HeartBeat messages between the device and mobile application

In the code block starting from line 1103, it also confirms one of our earlier findings of the kkeps.bin being used as firmware. In these lines, we can see that the firmware binary is being downloaded and stored in the ExternalStorage (SD card) , as shown in Figure 8-11.
../images/473264_1_En_8_Chapter/473264_1_En_8_Fig11_HTML.png
Figure 8-11

Downloaded firmware is stored in external storage of smartphone

The application also changes the firmware of the smart plug using the command phone%changefirm% as shown in Figure 8-12.
../images/473264_1_En_8_Chapter/473264_1_En_8_Fig12_HTML.png
Figure 8-12

Changing firmware command structure

Later on, it also specifies many other things, such as the command in use, call to JNI, and other typical expected code.

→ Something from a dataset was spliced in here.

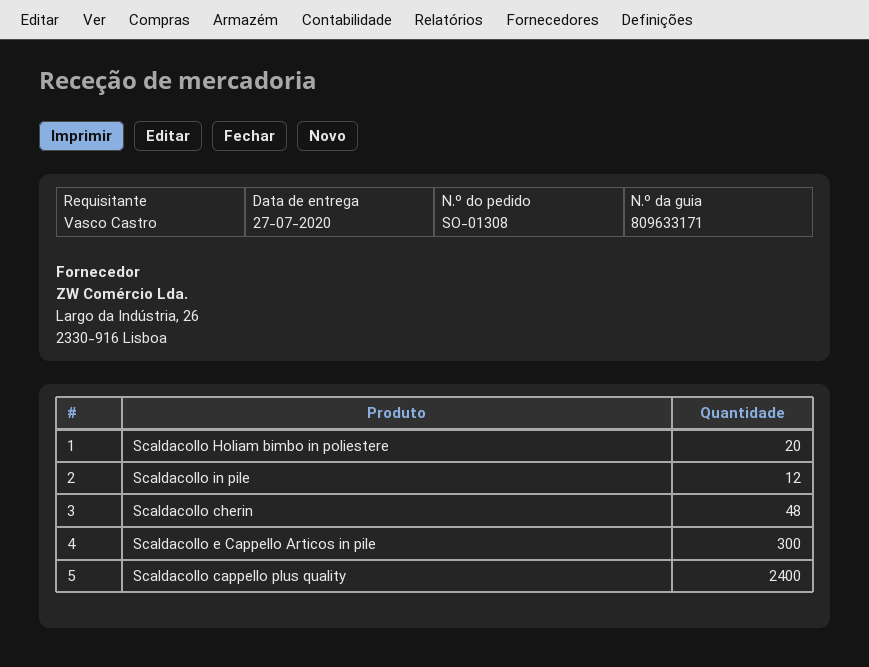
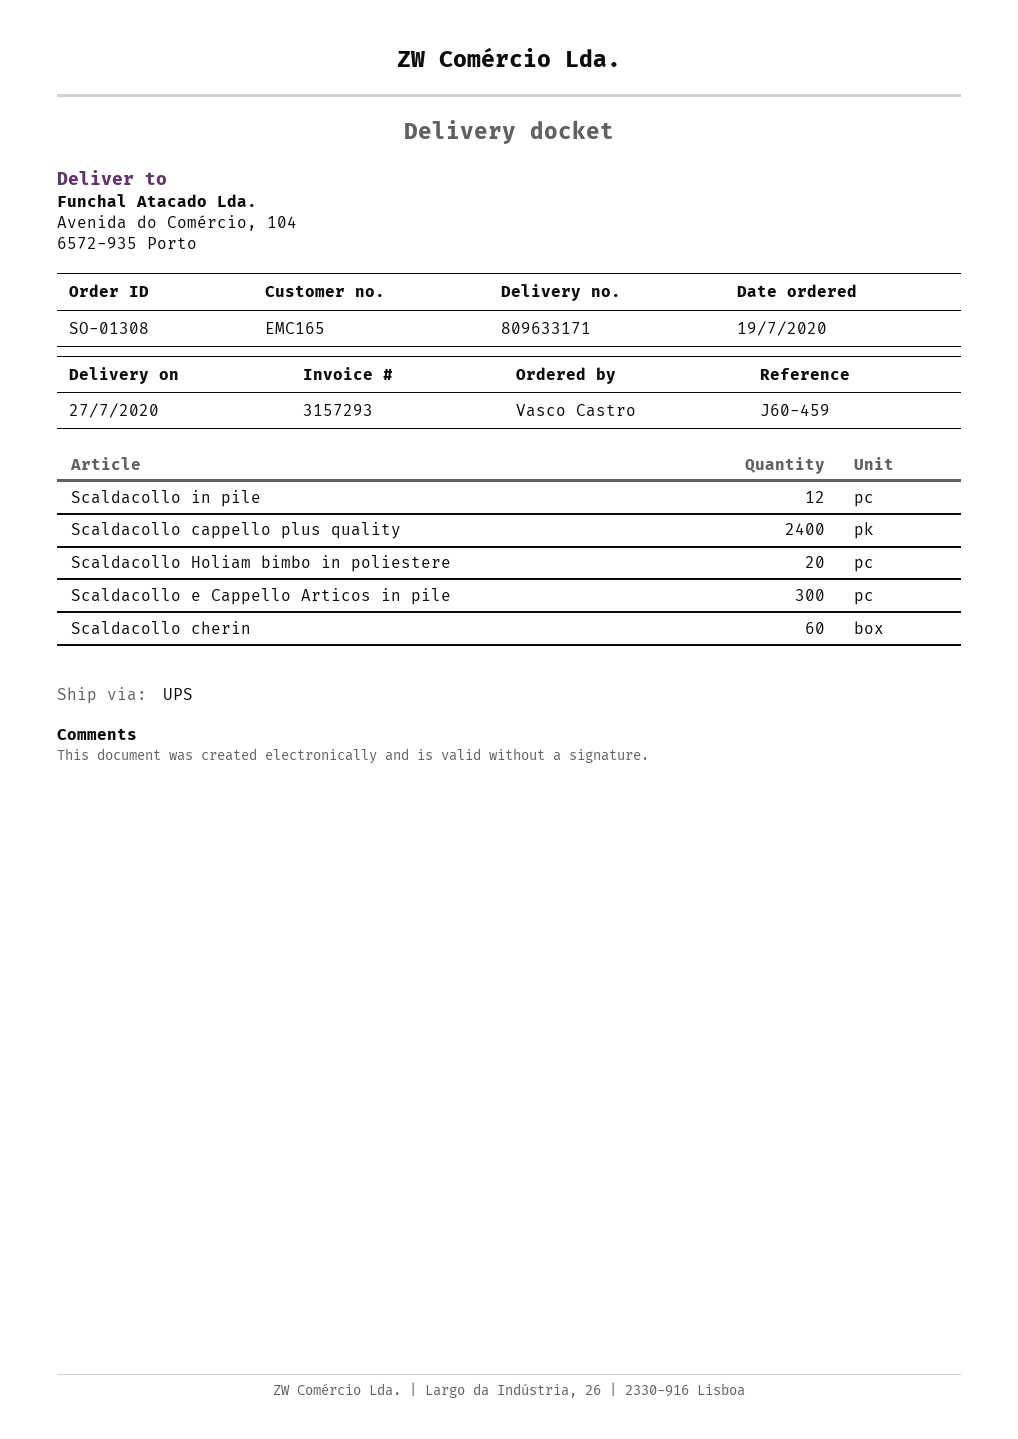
Scaldacollo cherin: 48 -> 60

As shown in Figure 8-13, in line 1780, it gives us again a useful piece of information, the SERVER_HOST_IP, which in this case would be the static IP of the smart plug when it acts as an AP and has the Android device connected to it.
../images/473264_1_En_8_Chapter/473264_1_En_8_Fig13_HTML.png
Figure 8-13

Default IP address of the smart plug

That is all for our findings in the smart plug Android application. As you can see, just from the Android application we were able to identify a number of interesting findings. These findings will also be useful later on for us once we reverse the mobile application communication and reverse the encryption that is being used in this IoT device communication with its mobile application.

Reversing Encryption

One of the other things we can do with the mobile application is analyze the native library. Remember that we saw an instance of a function named encode being called from the application code. We look into this function and disassemble the ARM library in Chapter 10 on binary exploitation. However, in this section, we can simply run strings on our native library and look at the password.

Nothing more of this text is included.